The task: Copy from the first line below down to and including the line with "Liberation Sans, sans-serif". Skip the pictures.

----

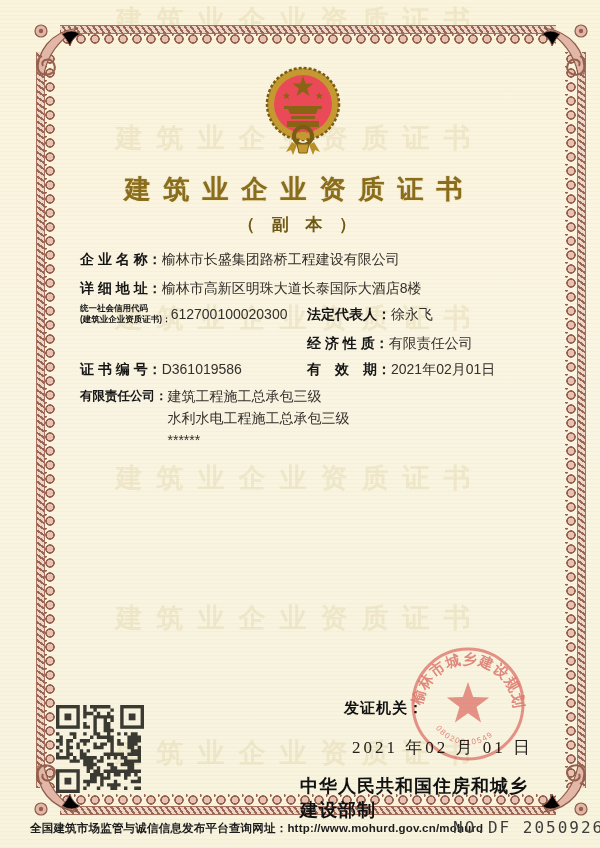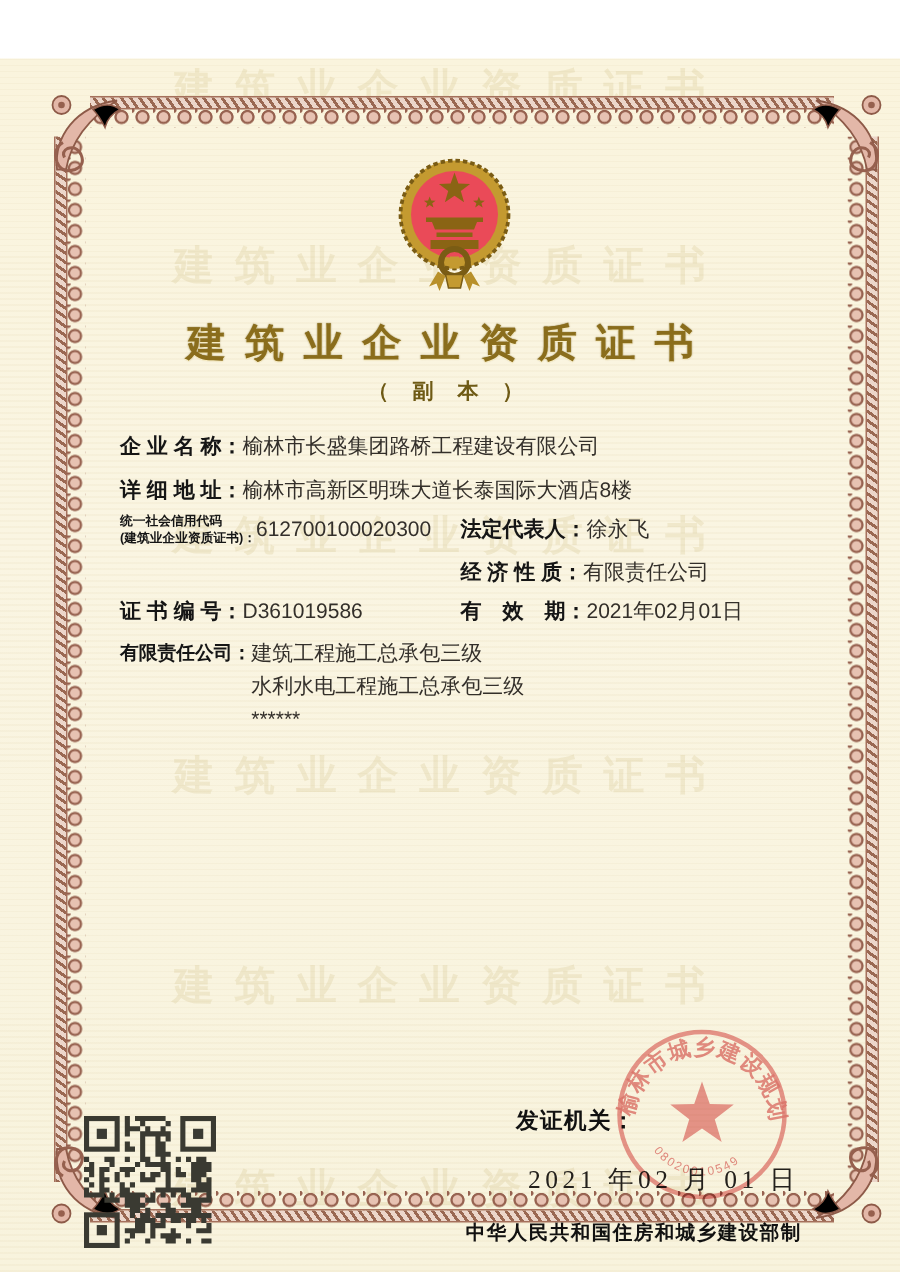"建筑业企业资质证书" .paper { margin-top: 39px -> none }
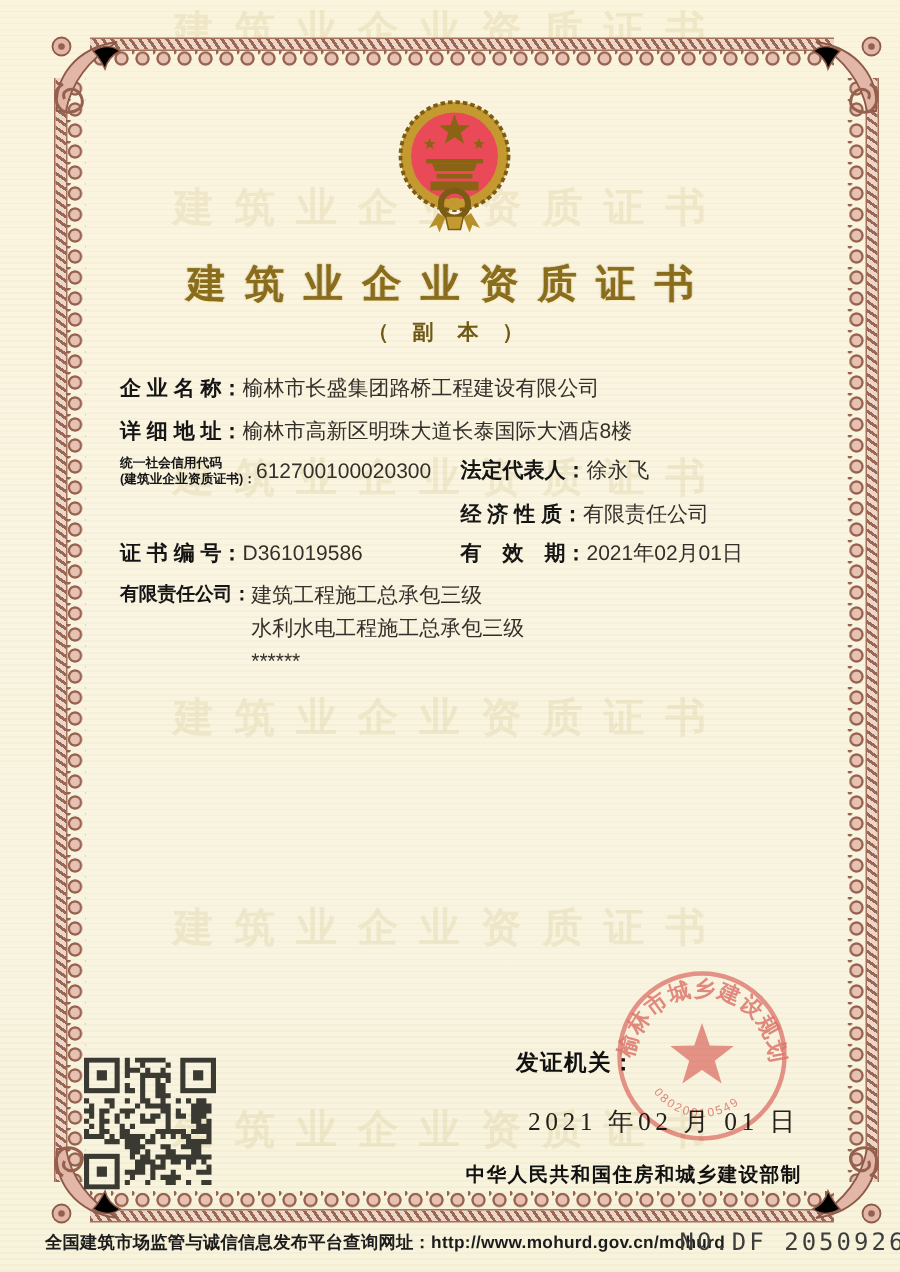"（ 副 本 ）" .subtitle { font-size: 14px -> 17px }
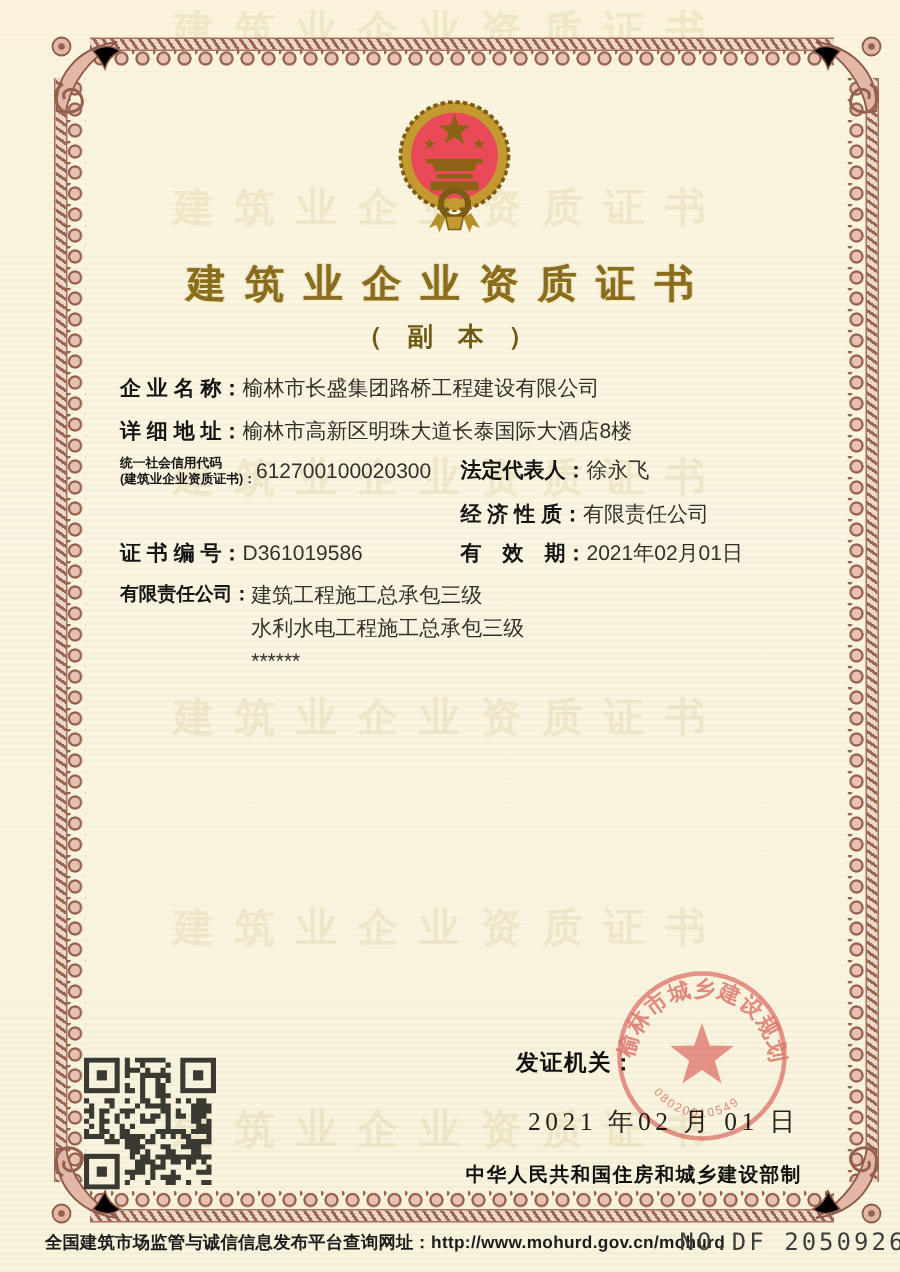"中华人民共和国住房和城乡建设部制" .made-by { font-size: 13px -> 18px; text-align: center -> left }
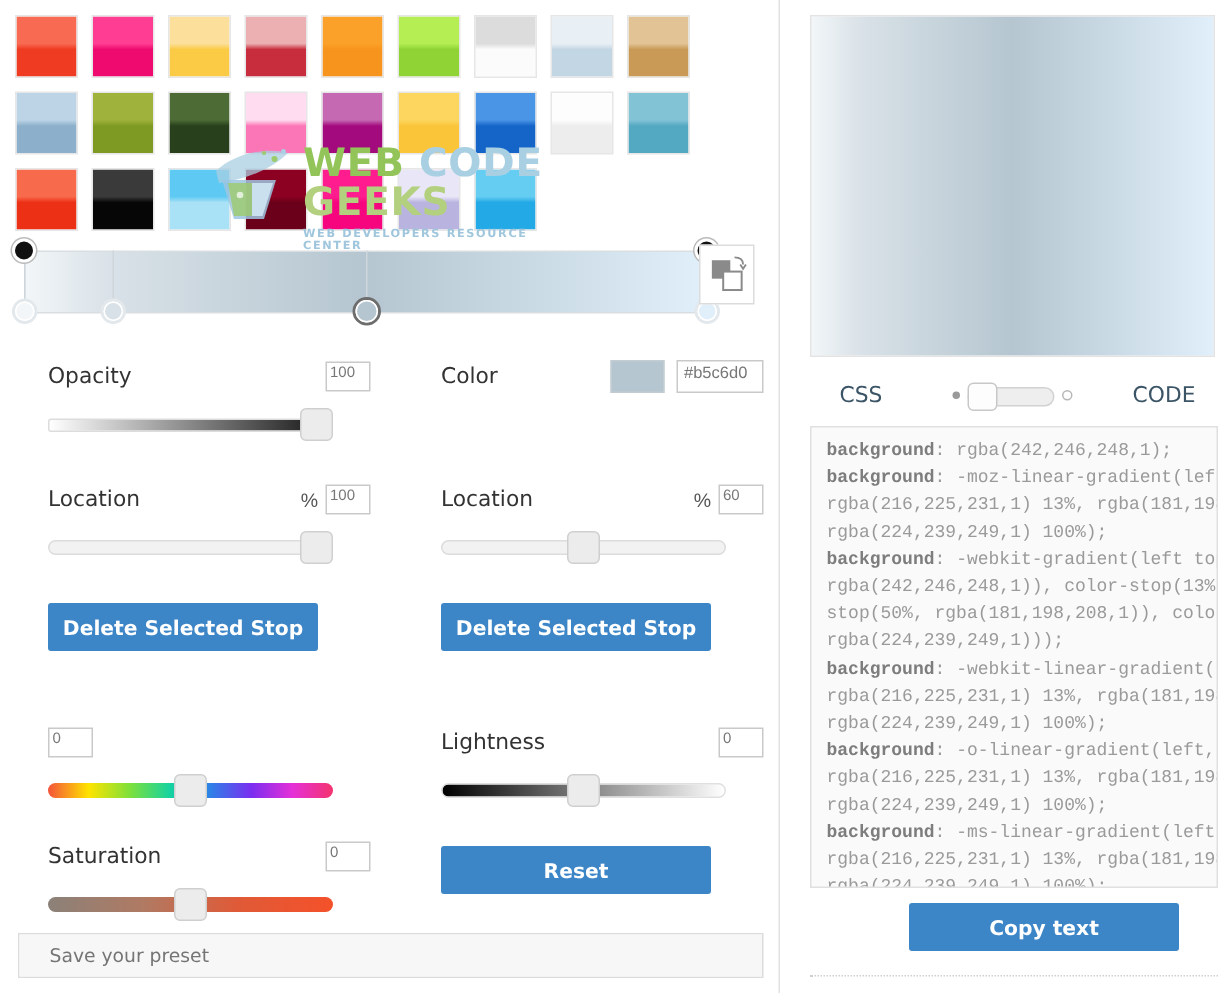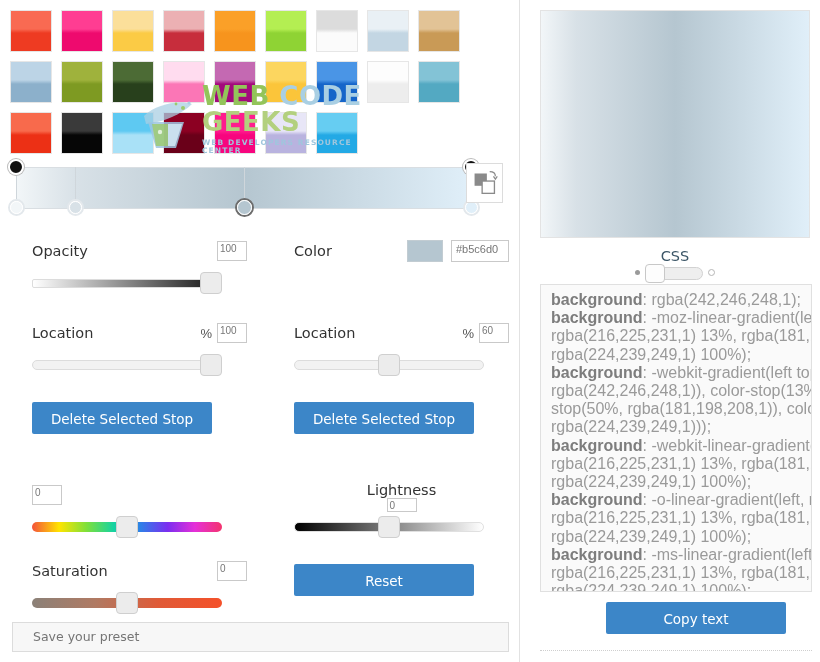"WEB CODE GEEKS" .logo-wrap { align-items: flex-end -> flex-start }
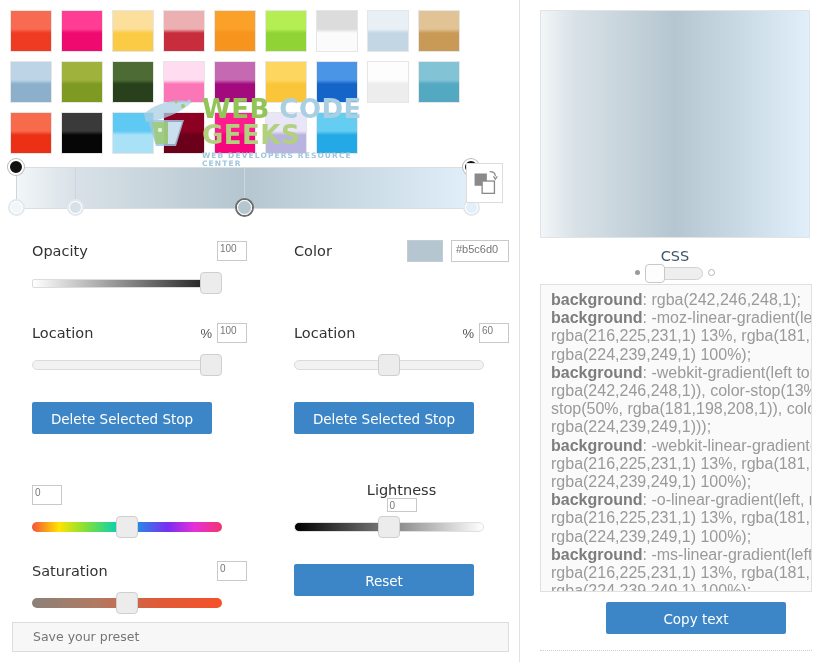"CSS" .tabs { flex-direction: column -> none }
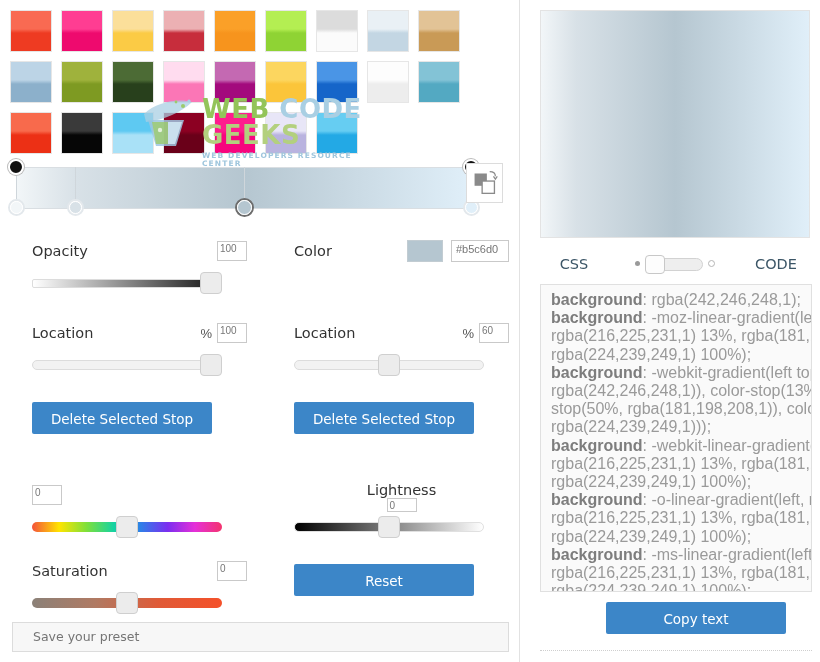"background: rgba(242,246,248,1);" .code-line { font-family: Liberation Sans, sans-serif -> Liberation Mono, monospace; font-size: 16px -> 12px }
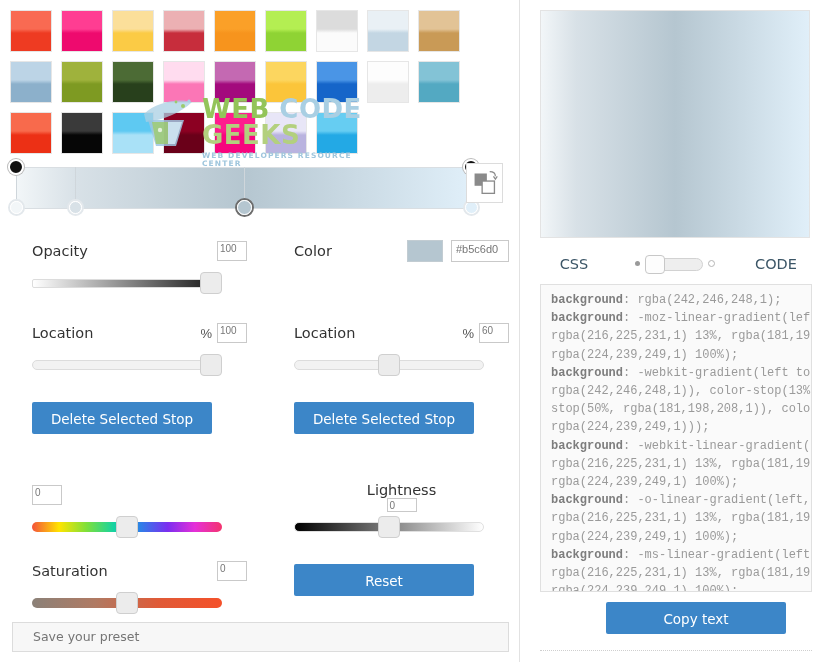"Delete Selected Stop" .btn { font-weight: normal -> bold }
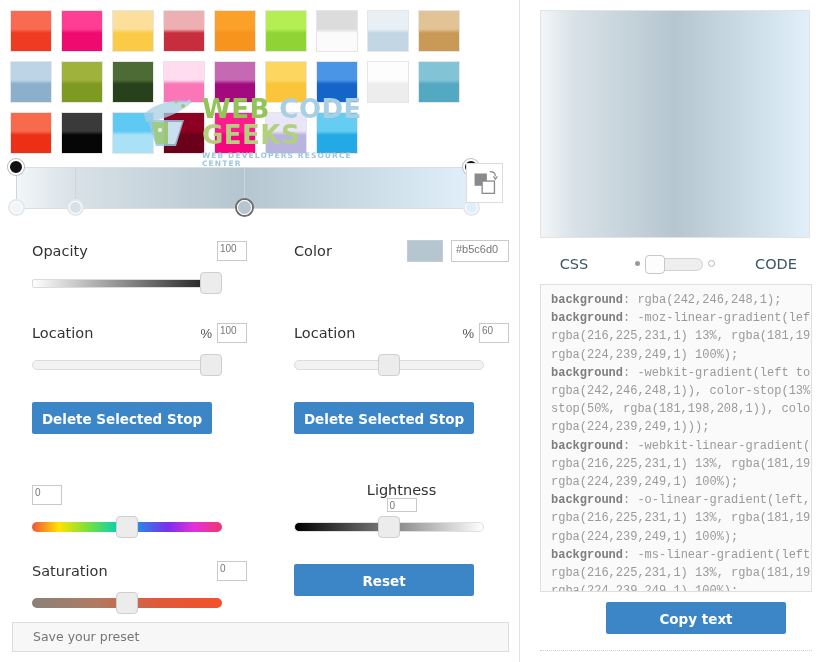"Lightness" div.ctrl-row { flex-direction: column -> none }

----

Response to the task:
"建筑业企业资质证书" .paper { margin-top: 39px -> none }
"（ 副 本 ）" .subtitle { font-size: 14px -> 17px }
"中华人民共和国住房和城乡建设部制" .made-by { font-size: 13px -> 18px; text-align: center -> left }
"WEB CODE GEEKS" .logo-wrap { align-items: flex-end -> flex-start }
"CSS" .tabs { flex-direction: column -> none }
"background: rgba(242,246,248,1);" .code-line { font-family: Liberation Sans, sans-serif -> Liberation Mono, monospace; font-size: 16px -> 12px }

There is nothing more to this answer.